▶ _AIM OF THE TASK_
Take nothing but the lines from the one with "completely interchangeable (↔" through the one with "- When architecting" in the entries below, both ends kept, and return them exactly with pictures left out.

▶ _INFORMATION GIVEN_
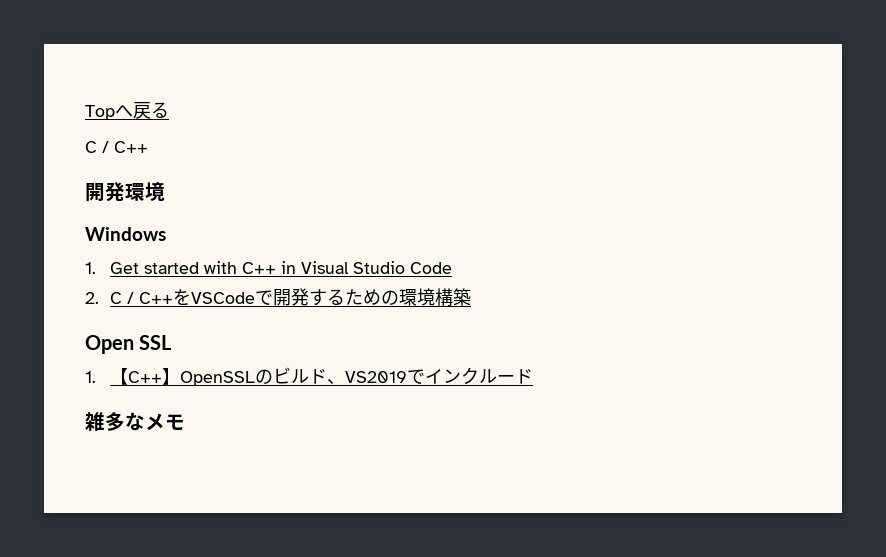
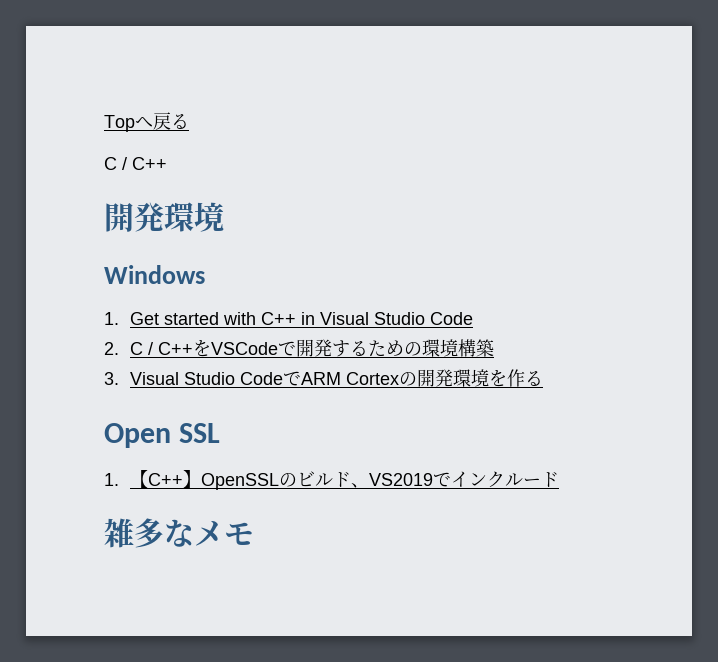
+ 3. Visual Studio CodeでARM Cortexの開発環境を作る

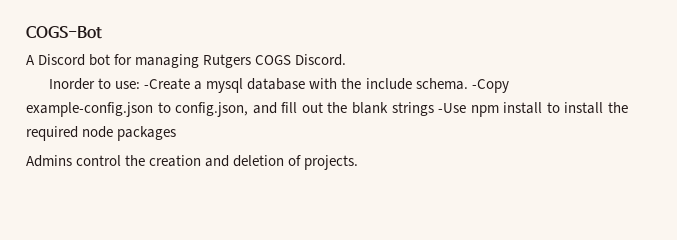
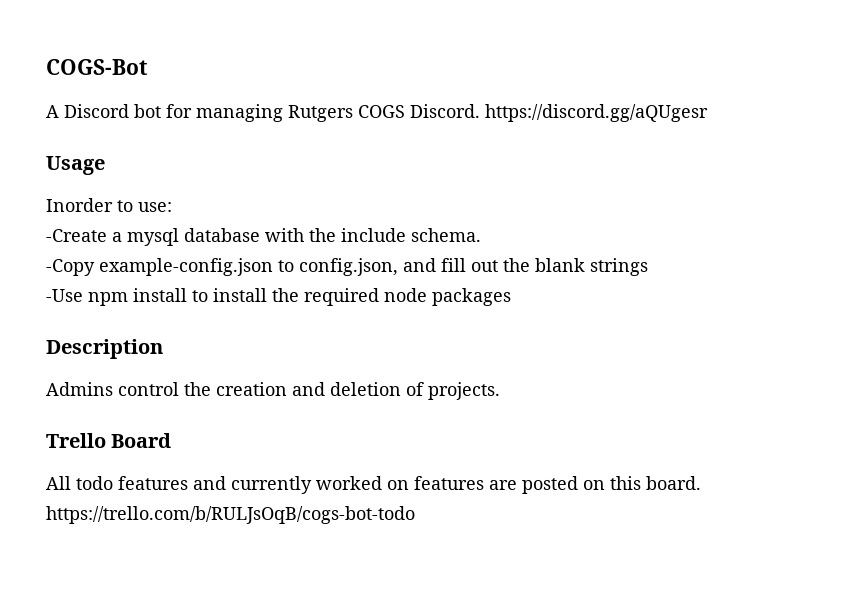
- A Discord bot for managing Rutgers COGS Discord.
+ A Discord bot for managing Rutgers COGS Discord. https://discord.gg/aQUgesr
+ Usage
- Inorder to use: -Create a mysql database with the include schema. -Copy example-config.json to config.json, and fill out the blank strings -Use npm install to install the required node packages
+ Inorder to use:
+ -Create a mysql database with the include schema.
+ -Copy example-config.json to config.json, and fill out the blank strings
+ -Use npm install to install the required node packages
+ Description
+ Trello Board
+ All todo features and currently worked on features are posted on this board. https://trello.com/b/RULJsOqB/cogs-bot-todo

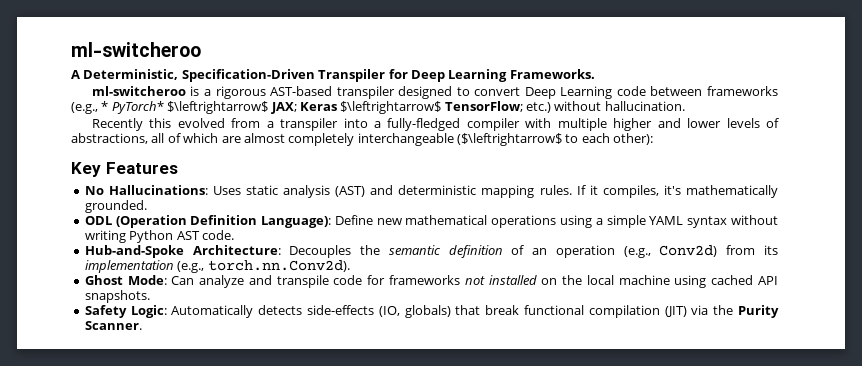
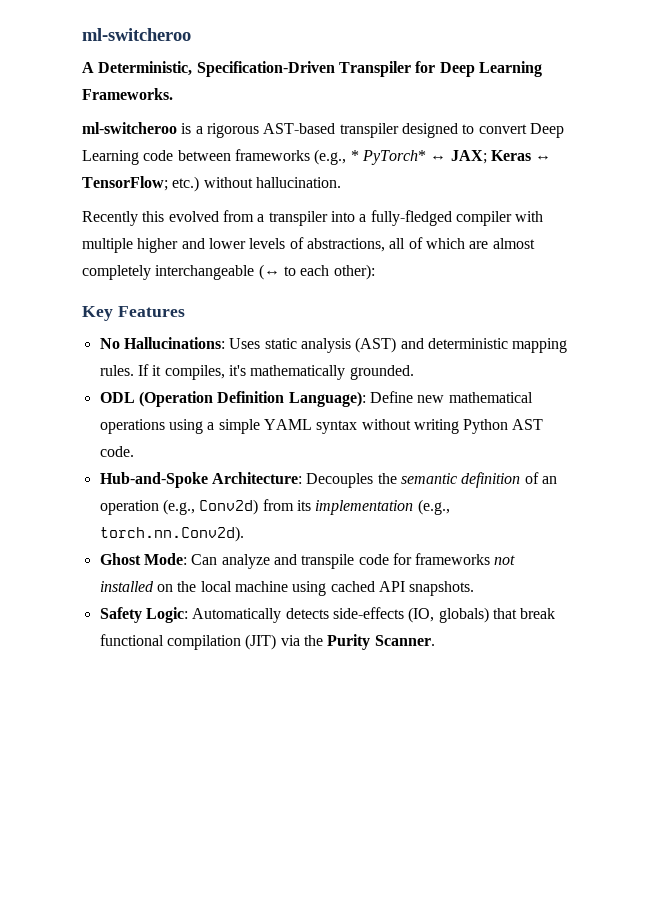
- ml-switcheroo is a rigorous AST-based transpiler designed to convert Deep Learning code between frameworks (e.g., * PyTorch* $\leftrightarrow$ JAX; Keras $\leftrightarrow$ TensorFlow; etc.) without hallucination.
+ ml-switcheroo is a rigorous AST-based transpiler designed to convert Deep Learning code between frameworks (e.g., * PyTorch* ↔ JAX; Keras ↔ TensorFlow; etc.) without hallucination.
- Recently this evolved from a transpiler into a fully-fledged compiler with multiple higher and lower levels of abstractions, all of which are almost completely interchangeable ($\leftrightarrow$ to each other):
+ Recently this evolved from a transpiler into a fully-fledged compiler with multiple higher and lower levels of abstractions, all of which are almost completely interchangeable (↔ to each other):

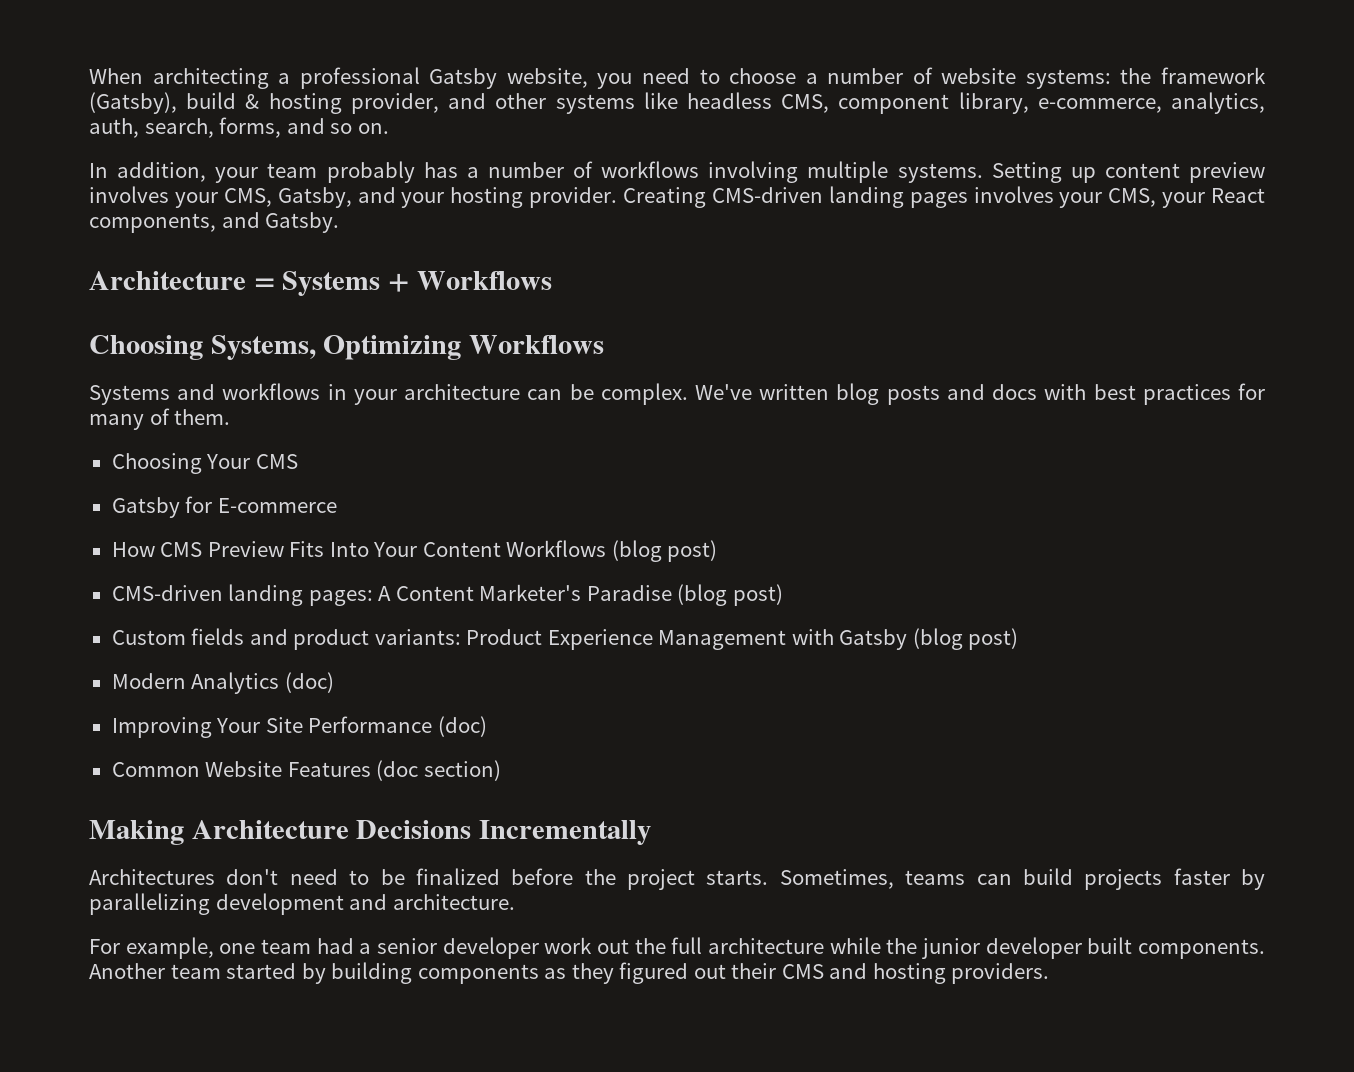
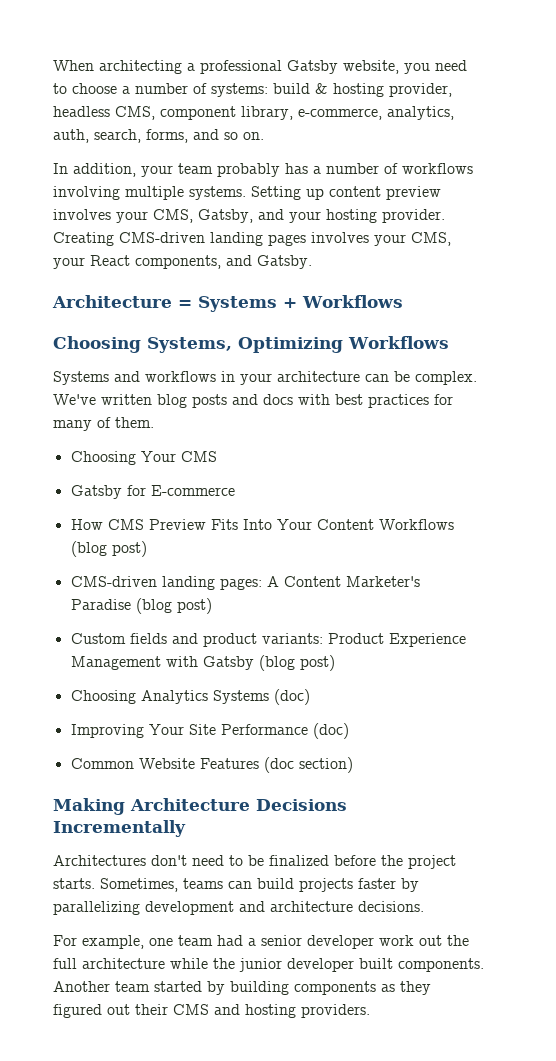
- When architecting a professional Gatsby website, you need to choose a number of website systems: the framework (Gatsby), build & hosting provider, and other systems like headless CMS, component library, e-commerce, analytics, auth, search, forms, and so on.
+ When architecting a professional Gatsby website, you need to choose a number of systems: build & hosting provider, headless CMS, component library, e-commerce, analytics, auth, search, forms, and so on.
- Modern Analytics (doc)
+ Choosing Analytics Systems (doc)
- Sometimes, teams can build projects faster by parallelizing development and architecture.
+ Sometimes, teams can build projects faster by parallelizing development and architecture decisions.

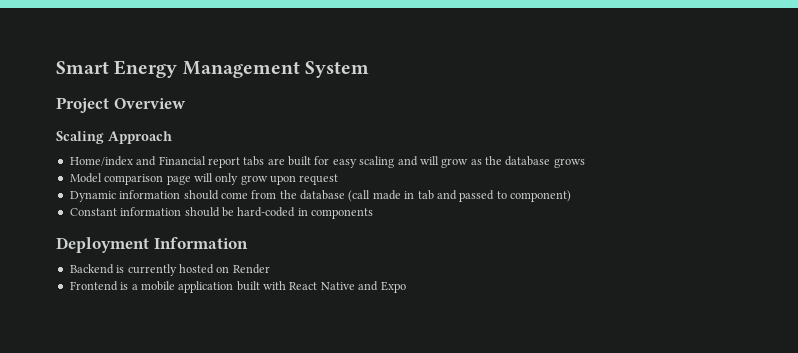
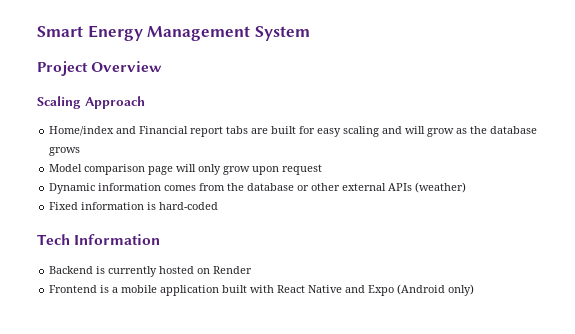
- Dynamic information should come from the database (call made in tab and passed to component)
- Constant information should be hard-coded in components
- Deployment Information
+ Dynamic information comes from the database or other external APIs (weather)
+ Fixed information is hard-coded
+ Tech Information
- Frontend is a mobile application built with React Native and Expo
+ Frontend is a mobile application built with React Native and Expo (Android only)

▶ _TASK RESULT_
+ Recently this evolved from a transpiler into a fully-fledged compiler with multiple higher and lower levels of abstractions, all of which are almost completely interchangeable (↔ to each other):

- When architecting a professional Gatsby website, you need to choose a number of website systems: the framework (Gatsby), build & hosting provider, and other systems like headless CMS, component library, e-commerce, analytics, auth, search, forms, and so on.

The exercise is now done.